Adelaide Helen Calvert (née Biddles; baptised 1836 – 20 September 1921) was a British playwright and actress who achieved a 68-year career.

==Life==
Calvert was born as Adelaide Helen Biddles in Loughborough and she appeared on stage as "child prodigy". She went to school but was recalled to acting by her parents. Her father was selling tobacco but he aspired to acting.

She and her sister, Clara, appeared in minor roles. They were friends with Mary Braddon before her interest turned to writing novels. She and her Clara would be invited to tea on Sundays and another invitee was Charles Calvert.

In 1851 Amy Lawrence: a Tale of an Old Man's Love a play she had adapted from a book was performed with Adelaide as Amy Lawrence. The play was performed at the Bower Saloon in Lambeth, which was managed by her father, James Biddles.

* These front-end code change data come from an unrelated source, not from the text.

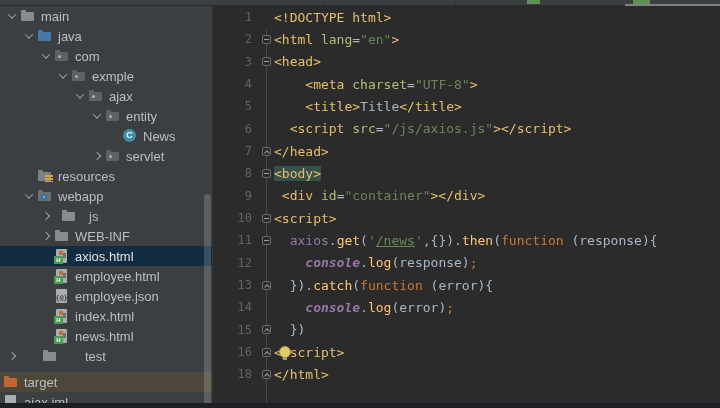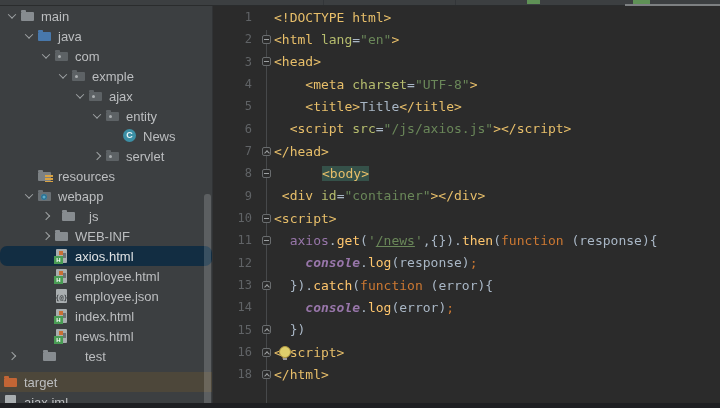--- a/index.html
+++ b/index.html
@@ -71,21 +71,21 @@
   .fm.end::after{content:"";position:absolute;left:2px;top:3px;width:3px;height:3px;
                  border-left:1px solid #9da0a2;border-top:1px solid #9da0a2;
                  transform:rotate(45deg);}
   .lcode{white-space:pre;position:relative;z-index:1;}
   .tok-tag{color:var(--c-tag);} .tok-attr{color:var(--c-attr);}
   .tok-str{color:var(--c-str);} .tok-txt{color:var(--c-txt);}
   .tok-kw{color:var(--c-kw);}   .tok-fn{color:var(--c-fn);}
   .tok-var{color:var(--c-var);}
   .tok-vari{color:var(--c-var);font-style:italic;font-weight:bold;}
   .tok-link{color:var(--c-str);text-decoration:underline;}
-  .tok-taghl{color:var(--c-tag);background:var(--tagmatch-bg);margin-left:48px;}
+  .tok-taghl{color:var(--c-tag);background:var(--tagmatch-bg);}
   .bulb{position:absolute;left:5px;top:50%;margin-top:-6px;width:10px;height:10px;z-index:3;
         border-radius:50%;background:#decf6c;border:1px solid #b49a43;}
   .bulb::after{content:"";position:absolute;left:2.5px;bottom:-3px;width:4px;height:2.5px;
                background:#9c9c9c;}
 </style>
 </head>
 <body>
 
 <div class="app">
   <div class="topbar">
@@ -196,21 +196,21 @@
         </div>
         <div class="trow" style="padding-left: 37px;">
           <span class="ch">
             <i class="right"></i>
           </span>
           <span class="ic">
             <span class="fb c-main"></span>
           </span>
           <span class="tlabel">WEB-INF</span>
         </div>
-        <div class="trow sel" style="padding-left: 37px; border-radius: 7px;">
+        <div class="trow sel" style="padding-left: 37px;">
           <span class="ch"></span>
           <span class="ic">
             <span class="page"></span>
             <span class="orange-bit"></span>
             <span class="gray-bit"></span>
             <span class="hbadge">H</span>
           </span>
           <span class="tlabel">axios.html</span>
         </div>
         <div class="trow" style="padding-left: 37px;">

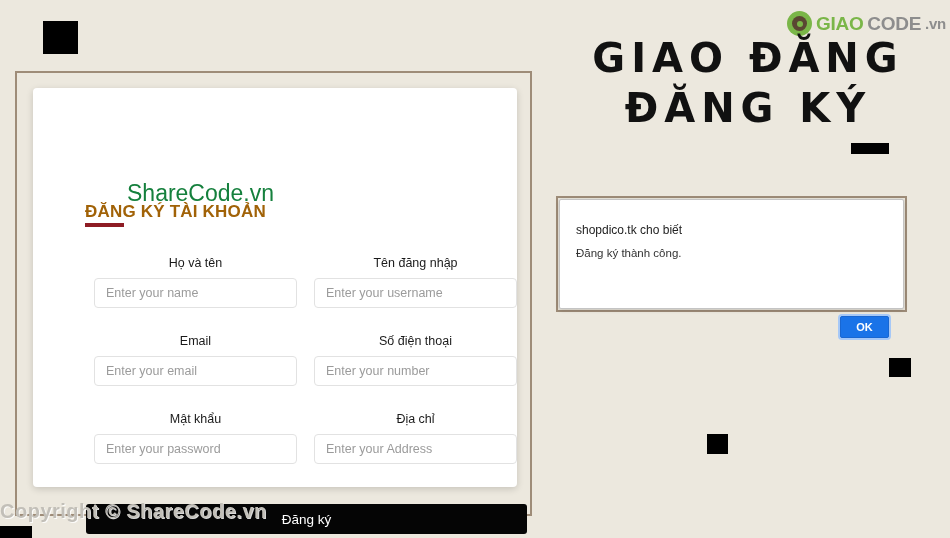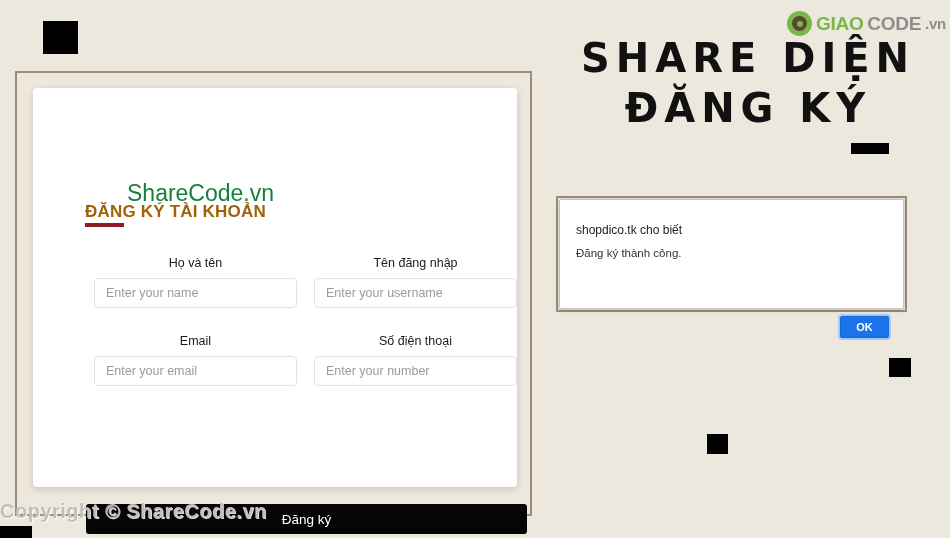--- a/index.html
+++ b/index.html
@@ -163,21 +163,21 @@
   <div class="deco" id="deco-bl"></div>
 
   <div id="logo">
     <span id="logo-mark"></span>
     <span class="logo-text" id="logo-share">GIAO</span>
       <span class="logo-text" id="logo-code">CODE</span>
       <span class="logo-text" id="logo-vn">.vn</span>
   </div>
 
   <div id="title-block">
-    <div class="title-line">SHARE DIỆN</div>
+    <div class="title-line">GIAO ĐĂNG</div>
     <div class="title-line">ĐĂNG KÝ</div>
   </div>
 
   <div id="frame"></div>
 
   <div id="card">
     <div id="card-watermark">ShareCode.vn</div>
     <div id="card-heading">ĐĂNG KÝ TÀI KHOẢN</div>
     <div id="heading-underline"></div>
 
@@ -197,20 +197,30 @@
         <div class="field">
           <label class="field-label">Email</label>
           <input class="field-input" type="text" placeholder="Enter your email" style="">
         </div>
         <div class="field">
           <label class="field-label">Số điện thoại</label>
           <input class="field-input" type="text" placeholder="Enter your number" style="">
         </div>
       </div>
 
+      <div class="row">
+        <div class="field">
+          <label class="field-label">Mật khẩu</label>
+          <input class="field-input" type="text" placeholder="Enter your password" style="">
+        </div>
+        <div class="field">
+          <label class="field-label">Địa chỉ</label>
+          <input class="field-input" type="text" placeholder="Enter your Address" style="">
+        </div>
+      </div>
     </div>
 
     <button id="submit-button">Đăng ký</button>
   </div>
 
   <div id="dialog-outline"></div>
   <div id="dialog">
     <div id="dialog-title">shopdico.tk cho biết</div>
     <div id="dialog-message">Đăng ký thành công.</div>
     <button id="dialog-ok">OK</button>

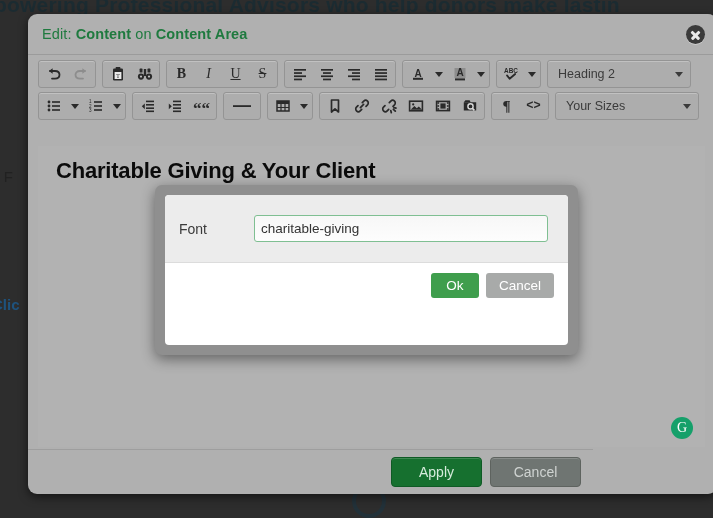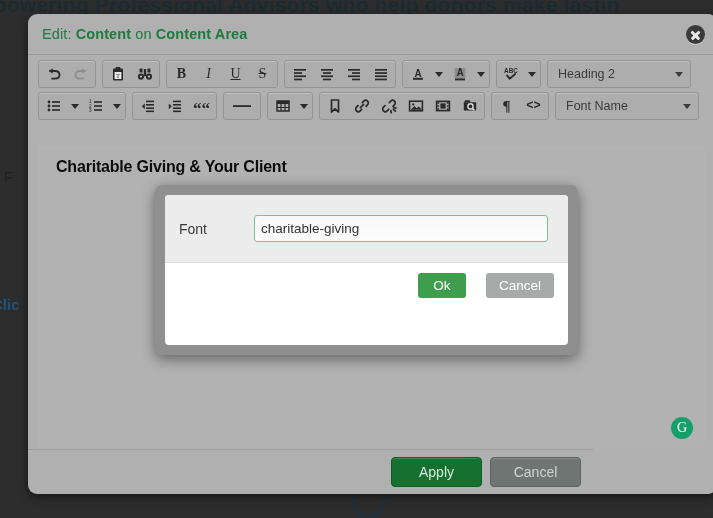--- a/index.html
+++ b/index.html
@@ -100,21 +100,21 @@
   }
 
   
   #editor-content{
     position:absolute;left:10px;top:132px;width:667px;height:301px;
     background:#b2b2b2;
     overflow:hidden;
   }
   #content-heading{
     position:absolute;left:18px;top:12px;
-    font-size:16px;font-weight:bold;color:#0b0b0b;letter-spacing:-.2px;
+    font-size:22px;font-weight:bold;color:#0b0b0b;letter-spacing:-.2px;
   }
   #grammarly-badge{
     position:absolute;right:12px;bottom:8px;width:22px;height:22px;
     border-radius:50%;background:#15a06a;
     display:flex;align-items:center;justify-content:center;
     color:#ffffff;font-size:14px;font-weight:normal;
     font-family:"Liberation Serif", serif;
     cursor:pointer;
   }
 
@@ -176,21 +176,21 @@
     flex:1;height:27px;margin-right:6px;
     border:1px solid #7fbf92;border-radius:3px;
     background:linear-gradient(#f7f7f7,#fdfdfd);
     font-family:"Liberation Sans", sans-serif;
     font-size:13.5px;color:#333333;padding:0 6px;
     box-sizing:border-box;outline:none;
   }
   #anchor-footer{
     height:44px;background:#ffffff;
     display:flex;align-items:center;justify-content:flex-end;
-    gap:20px;padding-right:14px;
+    gap:7px;padding-right:14px;
   }
   .modal-btn{
     min-width:48px;height:25px;padding:0 13px;border-radius:3px;border:none;
     display:flex;align-items:center;justify-content:center;
     font-size:13.5px;cursor:pointer;
     font-family:"Liberation Sans", sans-serif;
   }
   #anchor-ok-button{background:#3f9e4d;color:#ffffff;}
   #anchor-cancel-button{background:#a8aaa9;color:#ffffff;}
 </style>
@@ -487,21 +487,21 @@
             </svg>
         </div>
       </div>
 
       <div class="tb-group">
         <div class="tb-btn" style="font-size:15px;font-weight:bold;font-family:'Liberation Serif',serif;">¶</div>
         <div class="tb-btn" style="font-size:12px;font-weight:bold;font-family:'Liberation Mono',monospace;">&lt;&gt;</div>
       </div>
 
       <div class="tb-select" id="fontsize-select">
-        <span>Font Name</span>
+        <span>Your Sizes</span>
         <span class="cv"></span>
       </div>
     </div>
   </div>
 
   <div id="editor-content">
     <div id="content-heading">Charitable Giving &amp; Your Client</div>
     <div id="grammarly-badge">G</div>
   </div>
 

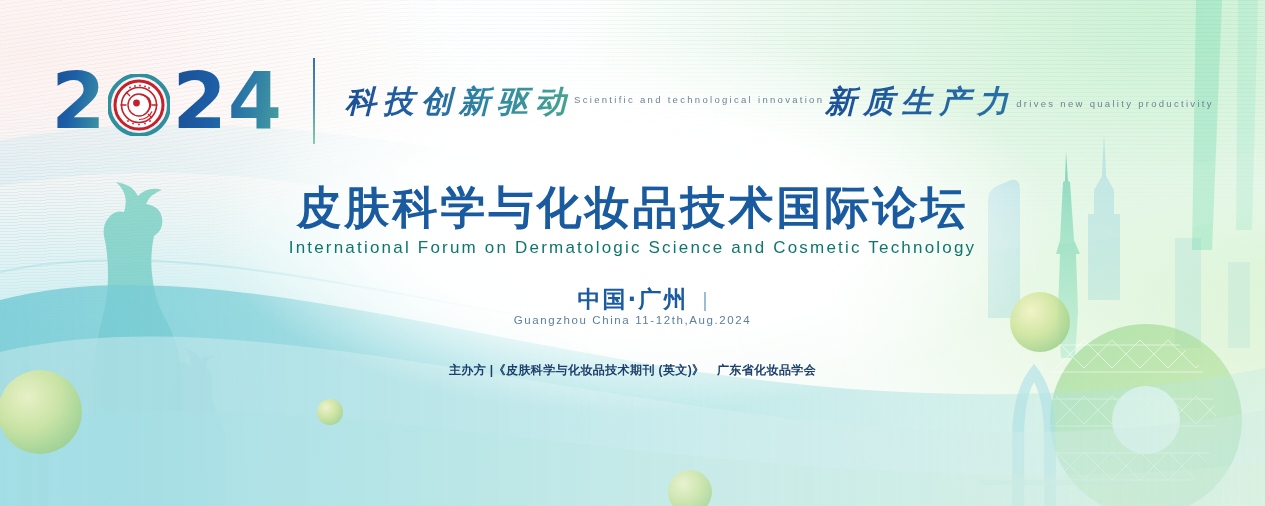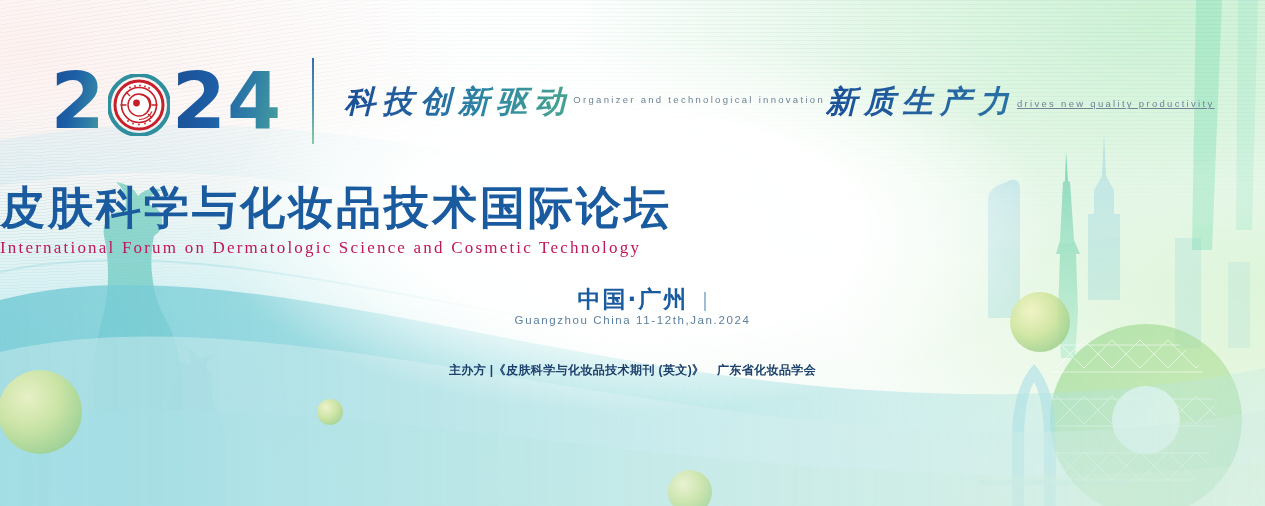--- a/index.html
+++ b/index.html
@@ -116,41 +116,40 @@
   .slogan-cn-2{
     background:linear-gradient(95deg,#1b4f96 0%,#23609f 45%,#2a73a4 100%);
     -webkit-background-clip:text;background-clip:text;
     color:transparent;-webkit-text-fill-color:transparent;
   }
   .slogan-en{
     font-size:9.5px;color:#6e8294;letter-spacing:2.3px;
     white-space:nowrap;line-height:1.4;
     margin-top:-1px;margin-bottom:2px;
   }
-  .slogan-en-2{margin-top:8px;text-decoration:underline;}
+  .slogan-en-2{margin-top:8px;}
 
   
   .title-cn{
     position:absolute;left:0;right:0;top:183px;
-    text-align:left;
+    text-align:center;
     font-family:"DejaVu Sans","Liberation Sans",sans-serif;
     font-size:45px;font-weight:700;
     letter-spacing:3px;
     color:#1a5ba0;
     line-height:1.1;
     white-space:nowrap;
   }
   .title-en{
     position:absolute;left:0;right:0;top:238px;
-    text-align:left;
+    text-align:center;
     font-size:17px;font-weight:400;
     letter-spacing:2.2px;
-    color:#be185d;
-    white-space:nowrap;
-    font-family:Liberation Serif, serif;
+    color:#0f766e;
+    white-space:nowrap;
   }
 
   
   .meta-row{
     position:absolute;left:0;right:0;top:284px;
     display:flex;align-items:center;justify-content:center;gap:14px;
     white-space:nowrap;
     margin-left:20px;
   }
   .meta-place{
@@ -377,31 +376,31 @@
           </svg>
         </span>
 
         <span class="year-grad year-digit">24</span>
       </div>
 
       <div class="v-divider"></div>
 
       <div class="slogan-block">
         <div class="slogan-cn slogan-cn-1">科技创新驱动</div>
-        <div class="slogan-en">Organizer and technological innovation</div>
+        <div class="slogan-en">Scientific and technological innovation</div>
         <div class="slogan-cn slogan-cn-2">新质生产力</div>
         <div class="slogan-en slogan-en-2">drives new quality productivity</div>
       </div>
     </div>
 
     <div class="title-cn">皮肤科学与化妆品技术国际论坛</div>
     <div class="title-en">International Forum on Dermatologic Science and Cosmetic Technology</div>
 
     <div class="meta-row">
       <span class="meta-place">中国·广州</span>
       <span class="meta-sep">|</span>
     </div>
-    <div class="meta-en">Guangzhou China   11-12th,Jan.2024</div>
+    <div class="meta-en">Guangzhou China   11-12th,Aug.2024</div>
 
     <div class="org-cn">主办方 |《皮肤科学与化妆品技术期刊 (英文)》　广东省化妆品学会</div>
 
   </div>
 </div>
 
 </body></html>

She married the leading actor Charles Alexander Calvert on 31 August 1856. In 1859 her husband became stage-manager/actor of the Theatre Royal, Manchester and five years later he was the manager of the newly built Prince's Theatre reviving Shakespeare. Meanwhile, went on to continue her stage success in her own right as "Adelaide Calvert". They had eight children, of whom five (three sons and two daughters) followed their parents' profession, including Louis Calvert, their third son.

Charles died in 1879 and it was said that 50,000 people watched his funeral. Adelaide was left with two daughters and five sons. In October Helen Faucit appeared as Rosalind in two benefit performances for Charles' family.

Adelaide went off to the US with Edwin Booth in 1879 and she took various minor roles in the UK and the USA. Her career was revived when she took a part in George Bernard Shaw's Arms and the Man. She worked steadily in better roles for the next fifteen years. She played the old woman in the 1911 British silent movie Henry III.

==Death==
Calvert died in Barnes on 20 September 1921, after a career of 68 years.